Long-term exposure may result in slowly progressive physical, muscular, and neurological degenerative processes. Heavy metal overload in the adrenal glands reduces the production of hormones, which cause early aging, stress, decreased sex drive and aggravation of menopausal symptoms. It can also lead to unresponsiveness of diabetics to their medications. In addition, it can lead to neurological diseases such as depression and loss of thinking power. Also aggravate conditions such as osteoporosis and hypothyroidism [6]. For obvious reasons, removing metals from the body safely has been a concern of occupational medicine specialists for many years and recently environmental medicine physicians.

In addition, toxic metals can increase allergic reactions, cause genetic mutation, compete with trace metals for biochemical bond sites, and act as antibiotics, killing beneficial bacteria. Much of the damage produced by toxic metals stems from the proliferation of oxidative free radicals they cause. Heavy metals can also increase the acidity of the blood. The body draws calcium from the bones to help restore the proper blood pH. Furthermore, toxic metals set up conditions that lead to inflammation in arteries and tissues, causing more calcium to be drawn to the area as a buffer. That contributes to hardening of the artery walls with progressive blockage of the arteries and osteoporosis. The overall vascular effects include oxidative stress, inflammation, thrombosis, vascular smooth muscle dysfunction, endothelial dysfunction, dyslipidemia, immune dysfunction, and mitochondrial dysfunction.
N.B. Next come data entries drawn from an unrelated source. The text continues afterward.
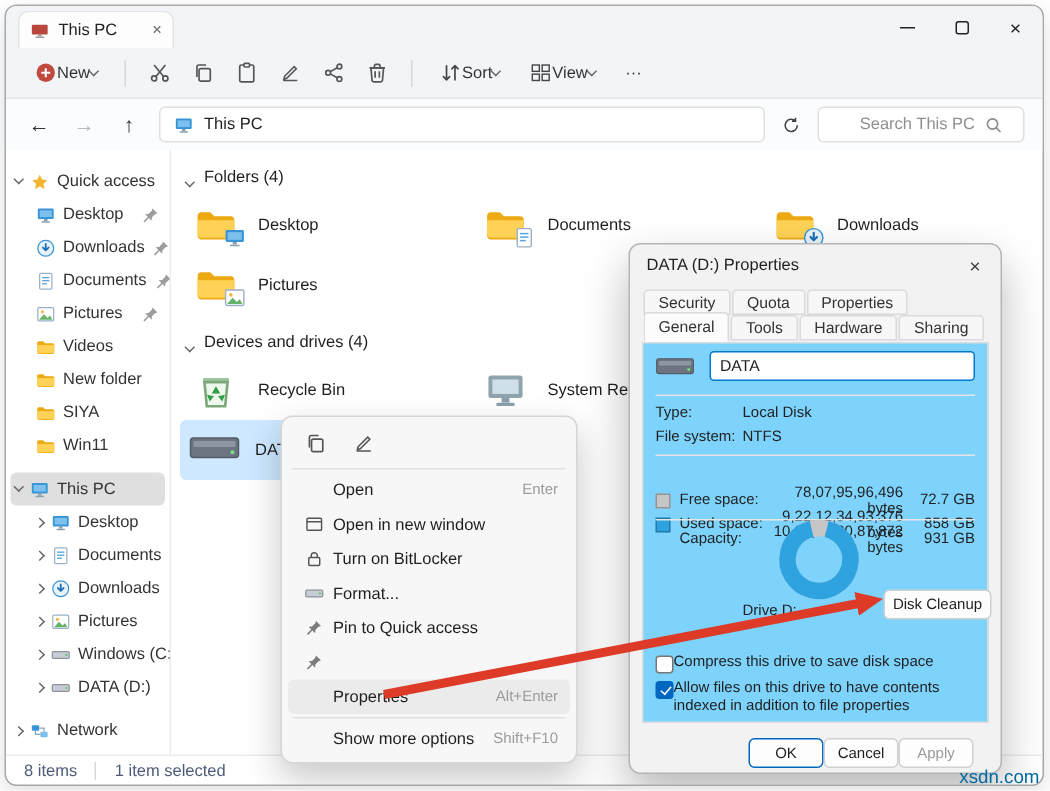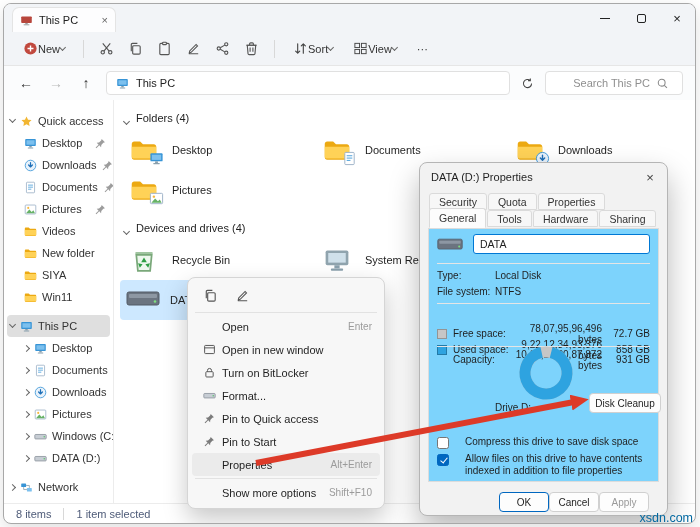--- a/index.html
+++ b/index.html
@@ -643,7 +643,6 @@
             <use href="#i-pin"></use>
           </svg>
         </span>
-      <span class="mlabel">Pin to Start</span>
     </div>
     <div class="mitem hover">
       <span class="mico"></span>

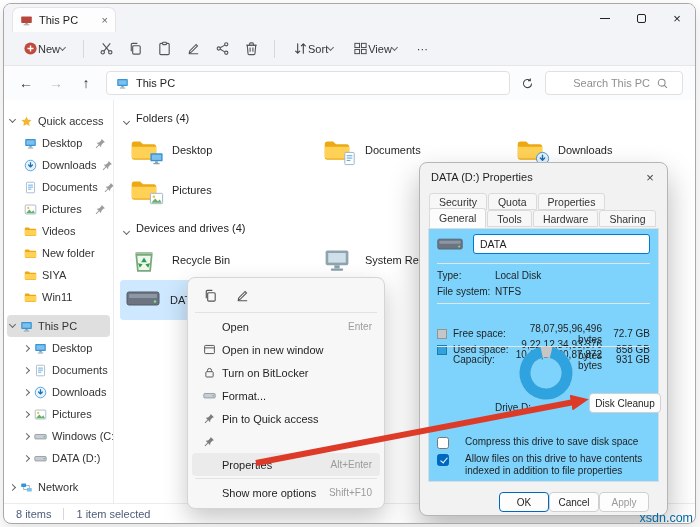--- a/index.html
+++ b/index.html
@@ -129,7 +129,7 @@
   .btn.primary { border-color:#0067c0; }
   .btn.disabled { color:#9a9a9a; }
   .cleanup-btn { position:absolute; left:160px; top:164px; width:72px; }
-  .cb-row { position:absolute; left:8px; right:6px; display:flex; gap:16px; align-items:flex-start; font-size:10px; line-height:1.15; }
+  .cb-row { position:absolute; left:8px; right:6px; display:flex; gap:0; align-items:flex-start; font-size:10px; line-height:1.15; }
   .cb { width:12px; height:12px; border:1px solid #767676; border-radius:2.5px; background:#fff; flex:none; position:relative; margin-top:1px; }
   .cb.checked { background:#0067c0; border-color:#0067c0; }
   .cb.checked::after { content:""; position:absolute; left:3.5px; top:1px; width:3px; height:6px;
The clinical consequences include hypertension, coronary heart disease; myocardial infarction, atherosclerosis, and renal dysfunction with proteinuria [7]. These metallic elements are also classified as human carcinogens (known or probable) according to the US Environmental Protection Agency and the International Agency for Research on Cancer [8].
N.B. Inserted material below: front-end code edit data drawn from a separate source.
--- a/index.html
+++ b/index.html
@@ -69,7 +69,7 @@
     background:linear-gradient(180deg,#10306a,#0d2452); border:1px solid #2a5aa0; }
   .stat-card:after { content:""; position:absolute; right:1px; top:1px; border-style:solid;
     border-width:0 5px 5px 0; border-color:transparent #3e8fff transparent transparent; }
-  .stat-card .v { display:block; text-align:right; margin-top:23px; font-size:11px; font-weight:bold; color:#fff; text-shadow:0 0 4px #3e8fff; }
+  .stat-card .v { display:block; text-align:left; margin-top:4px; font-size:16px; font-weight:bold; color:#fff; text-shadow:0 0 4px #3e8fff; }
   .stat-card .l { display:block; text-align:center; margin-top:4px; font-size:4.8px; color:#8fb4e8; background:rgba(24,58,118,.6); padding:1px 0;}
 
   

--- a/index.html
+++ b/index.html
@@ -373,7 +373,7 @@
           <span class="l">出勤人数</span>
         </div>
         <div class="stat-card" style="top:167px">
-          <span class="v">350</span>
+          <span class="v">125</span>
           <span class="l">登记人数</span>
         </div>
Even minute levels of toxic elements have negative health consequences, affecting nutritional status, metabolic rate, and the integrity of detoxification pathways. For adults, silent symptoms of chronic, low level heavy metal accumulation in tissues can progress from a steady decline in energy, productivity and quality of life to accelerated cardiovascular disease, premature dementia and total debilitation. Chronic symptoms frequently associated with excessive accumulation of HM include fatigue, musculoskeletal pain, neurological disorders, depression, failing memory, and allergic hypersensitivity.

Diagnosing HM overload can be reached through complete medical history, including occupation, hobbies, recreational activities, and environment. An occasional history of ingestion often facilitates the diagnosis, particularly in children. Physical examination findings will vary according age, sex and health status of the individual, dose or form of the metal present, and time lapse since exposure.

Testing for toxic metals in biological fluids such as blood, urine or hair will give a clue for the diagnosis of arsenic, cadmium, lead, and mercury overload. Provocative Challenge tests using 6- or 24-hour urine collection after receiving oral chelating agents may be used to mobilize toxic elements in the body and determining urinary toxic element levels in the collected urine. In addition, hair analysis can be used as a general screening test for the presence of HM. Kidney function should be assessed before starting chelation therapy.

Heavy metal toxicity is one of the most difficult conditions to treat in modern medicine. Treatment regimens for HM toxicity can vary significantly and should be tailored specifically to an individual’s age, exposure, and medical condition. A protocol involving diet, nutritional balance and gentle detoxification has helped many to recover both physical and mental health.

Conventional and alternative medical treatments include chelation therapy, supportive care, and decontamination. Follow-up laboratory testing is required until metal levels are within the normal reference range, particularly when the exposure was acute or the person continues to have symptoms after treatment.